- [EXERCISE AIM]:
In the entries below, find the line with "[254,622,296,633] token: ->" and the line with "(435, 745) none". Print those two and everything between them exactly, and nothing else.

- [INFORMATION SHOWN]:
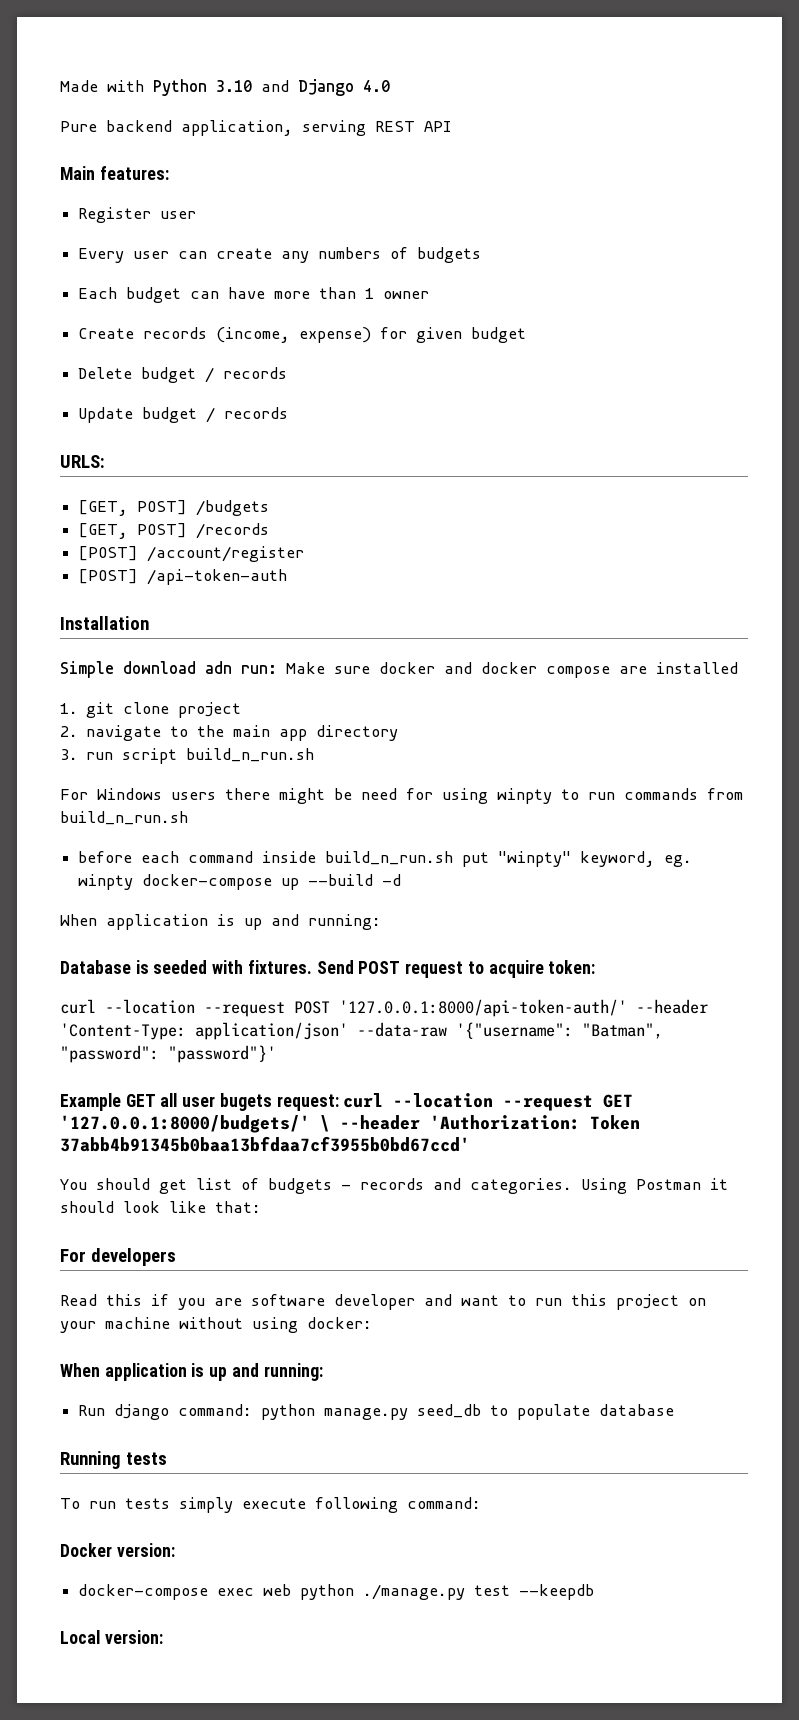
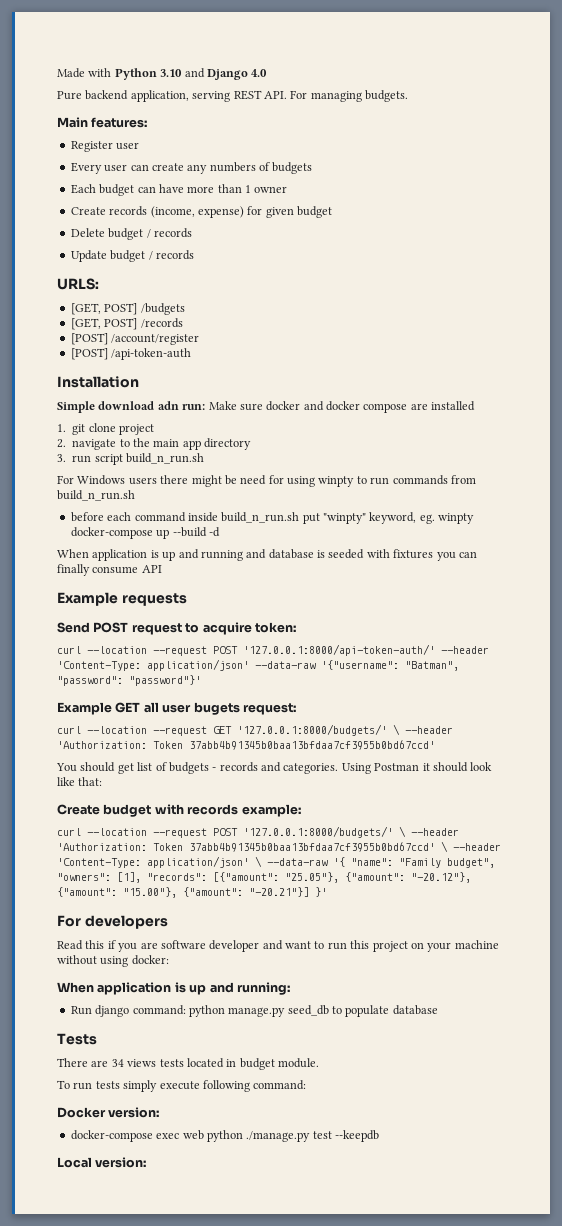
[424,121,452,132] API -> [263,90,408,102] API. For managing budgets.
[308,914,381,930] [60,960,312,974] running: // Database is seeded with fixtures. -> [200,549,477,561] [57,564,162,576] [57,592,187,606] running and database is seeded with fixtures you can finally consume API // Example requests //
(339, 1102) none -> (296, 709) //
(261, 1207) none -> [57,804,301,817] [57,826,459,838] [57,841,501,852] [57,856,495,868] [57,872,471,883] [57,887,327,898] // Create budget with records example: // curl --location --request POST '127.0.0.1:8000/budgets/' \ --header 'Authorization: Token 37abb4b91345b0baa13bfdaa7cf3955b0bd67ccd' \ --header 'Content-Type: application/json' \ --data-raw '{ "name": "Family budget", "owners": [1], "records": [{"amount": "25.05"}, {"amount": "-20.12"}, {"amount": "15.00"}, {"amount": "-20.21"}] }'
[60,1451,167,1469] Running tests -> [57,1033,97,1045] [57,1058,319,1070] Tests // There are 34 views tests located in budget module.

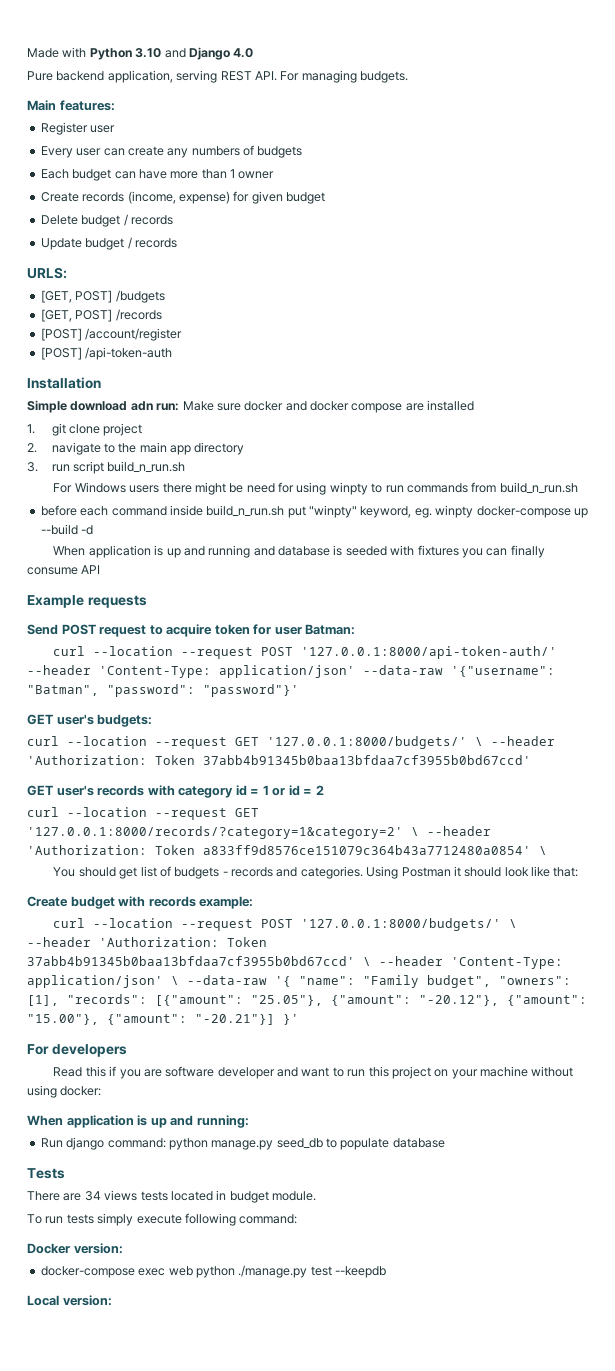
[254,622,296,633] token: -> [214,624,356,635] token for user Batman:
[57,702,296,715] Example GET all user bugets request: -> [27,714,153,727] GET user's budgets:
(435, 745) none -> [27,785,324,798] [27,807,259,820] [27,826,491,839] [27,845,547,855] // GET user's records with category id = 1 or id = 2 // curl --location --request GET '127.0.0.1:8000/records/?category=1&category=2' \ --header 'Authorization: Token a833ff9d8576ce151079c364b43a7712480a0854' \

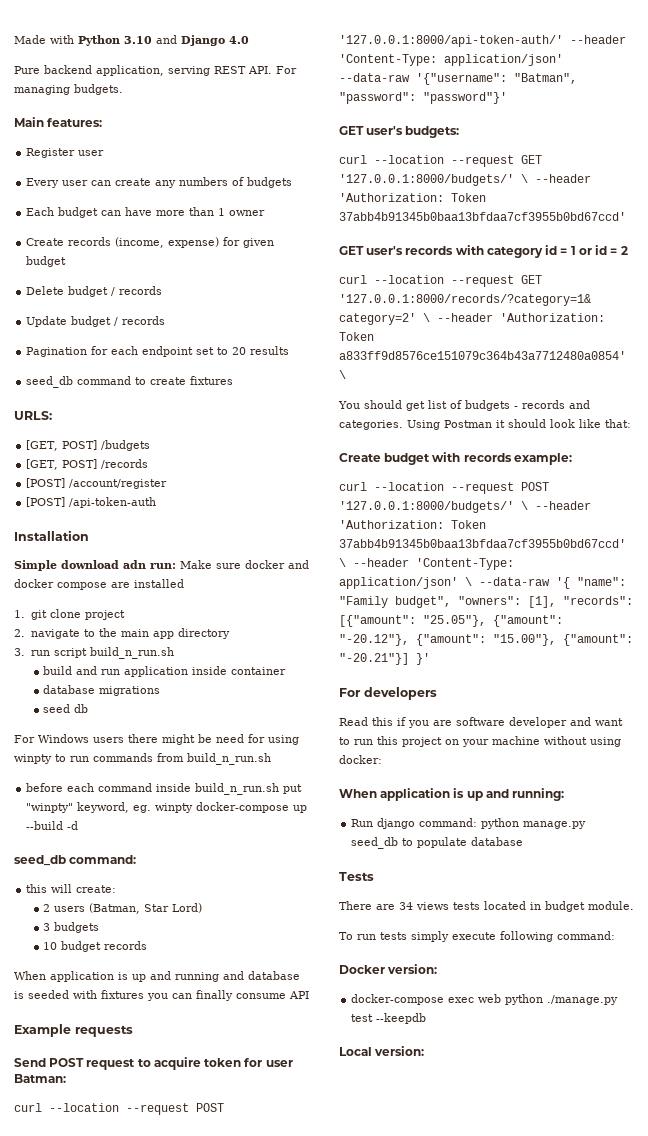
(177, 243) none -> [26,346,290,357] [26,376,234,388] // Pagination for each endpoint set to 20 results // seed_db command to create fixtures
(186, 466) none -> [43,666,287,677] [43,685,161,696] [43,704,89,713] // build and run application inside container // database migrations // seed db
(94, 530) none -> [14,855,137,866] [26,884,117,893] [43,903,203,914] [43,922,100,933] [43,941,148,952] // seed_db command: // this will create: // 2 users (Batman, Star Lord) // 3 budgets // 10 budget records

- [SOLVED PROBLEM]:
[254,622,296,633] token: -> [214,624,356,635] token for user Batman:
[57,702,296,715] Example GET all user bugets request: -> [27,714,153,727] GET user's budgets:
(435, 745) none -> [27,785,324,798] [27,807,259,820] [27,826,491,839] [27,845,547,855] // GET user's records with category id = 1 or id = 2 // curl --location --request GET '127.0.0.1:8000/records/?category=1&category=2' \ --header 'Authorization: Token a833ff9d8576ce151079c364b43a7712480a0854' \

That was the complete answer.